Accelerating Transformers Fine-Tuning with NVIDIA NeMo AutoModel

Overview

v5 ships the MoE foundations: expert backends, dynamic weight loading, and distributed execution that make MoE extensible and easy to build on. NVIDIA NeMo AutoModel is an open library part of the NVIDIA NeMo framework for building custom generative AI models at scale.

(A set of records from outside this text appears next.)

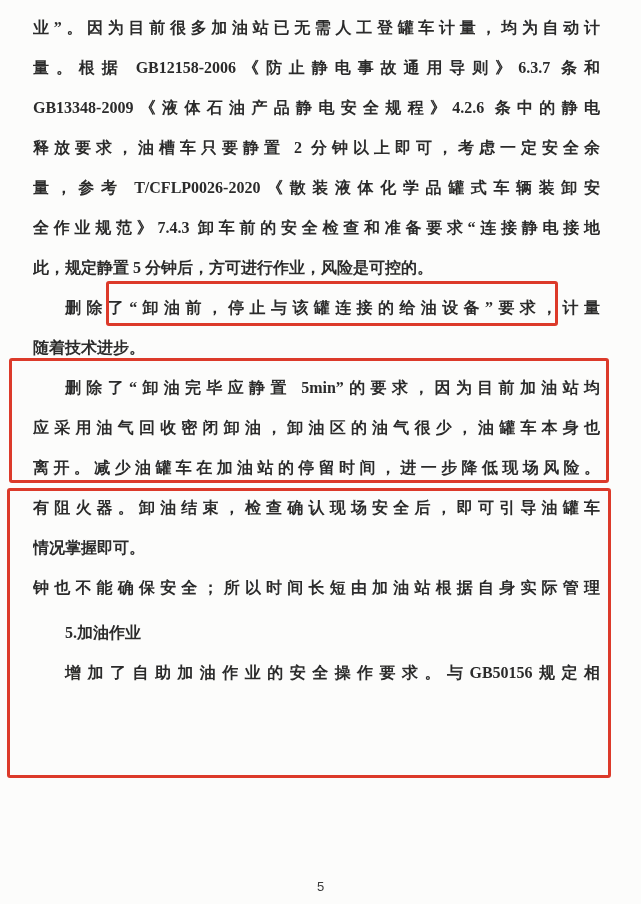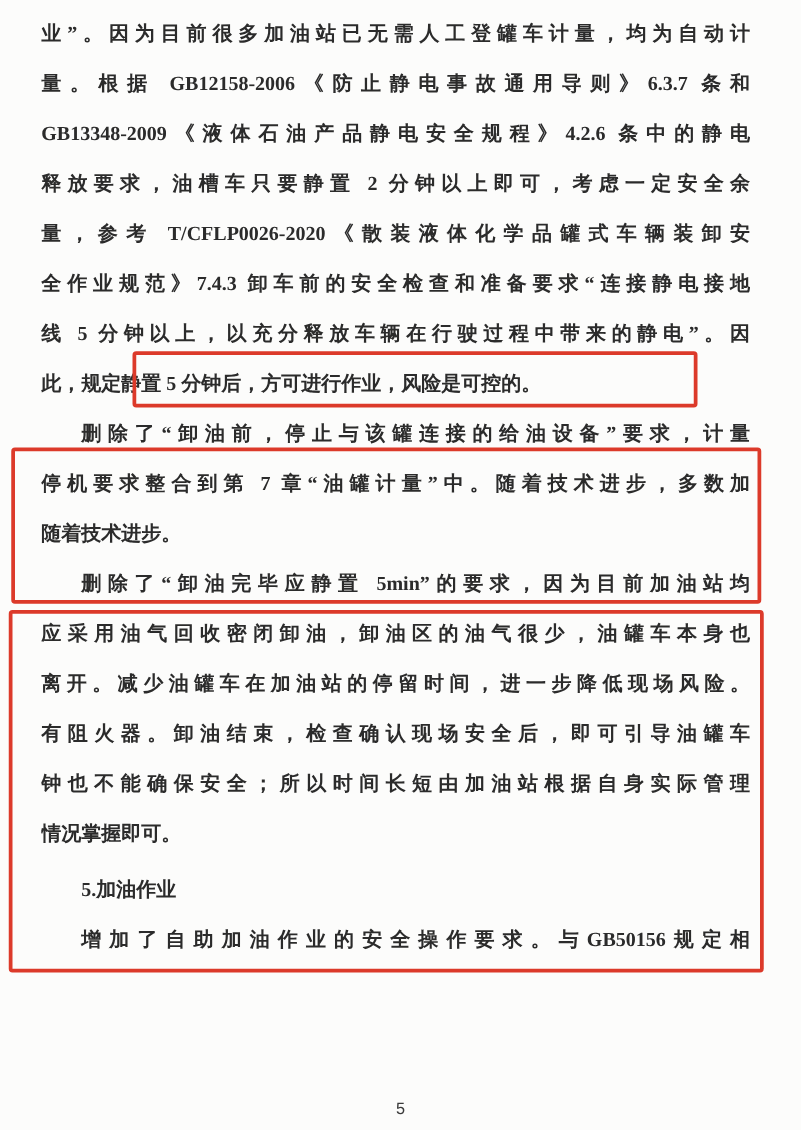"线 5 分钟以上，以充分释放车辆在行驶过程中带来的静电”。因" div.line { html: <div>线 5 分钟以上，以充分释放车辆在行驶过程中带来的静电”。因</div> -> none }
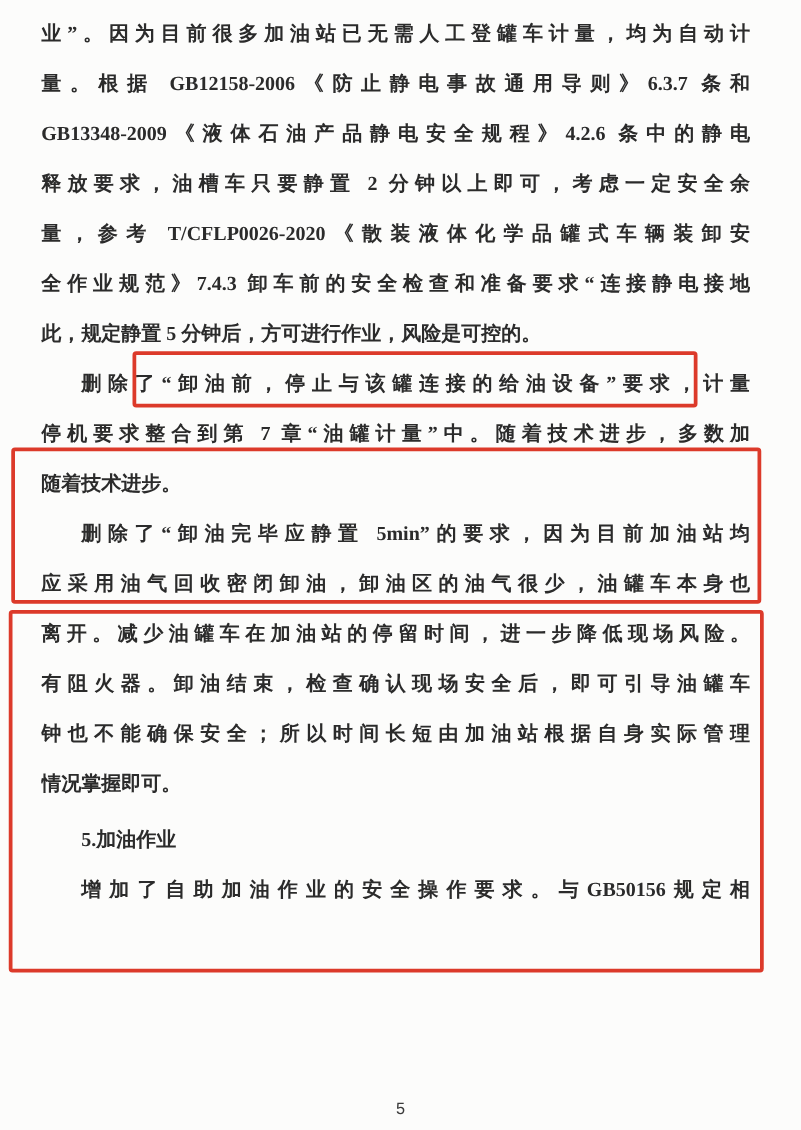"停机要求整合到第 7 章“油罐计量”中。随着技术进步，多数加" div.line { html: <div>停机要求整合到第 7 章“油罐计量”中。随着技术进步，多数加</div> -> none }
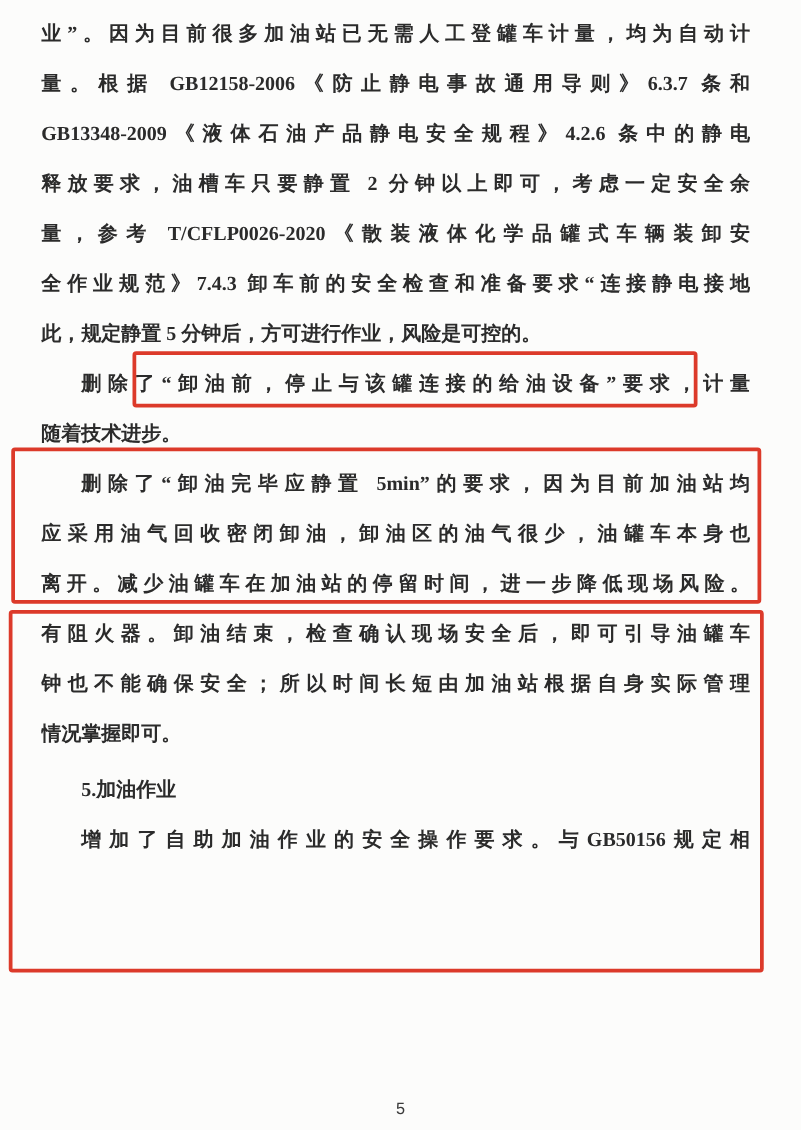"钟也不能确保安全；所以时间长短由加油站根据自身实际管理" div.line { order: before "情况掌握即可。" -> after "情况掌握即可。" }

NeMo AutoModel builds cleanly on top of v5, adding Expert Parallelism, DeepEP fused all-to-all dispatch, and TransformerEngine kernels, and it leans on v5's dynamic weight loading to bring those optimizations to a broad and growing set of model families.

Key Takeaways

7x higher training throughput and 29-32% less GPU memory on fine-tuning MoE models than native Transformers v5, using the same from_pretrained() API: a single import line, with no other code changes.
This blog details how this combination works and how users can fine-tune MoE models faster without changing their APIs.
In addition, v5 made distributed training first-class by integrating PyTorch's DeviceMesh directly into from_pretrained().
NeMo AutoModel builds on top of v5 by subclassing AutoModelForCausalLM, and adding Expert Parallelism (EP), DeepEP fused all-to-all dispatch, and TransformerEngine kernels.
The next section walks through how the two work together and the performance gains we measured, from full fine-tuning NVIDIA Nemotron 3 Ultra 550B A55B across 16 nodes down to single-node models such as Qwen3-30B-A3B and Nemotron 3 Nano 30B A3B .
NeMo AutoModel: Same API, More Performance One of NeMo AutoModel's goals is API compatibility with HuggingFace Transformers to enable open-source community.
Only the import changes: That single import does a lot of work.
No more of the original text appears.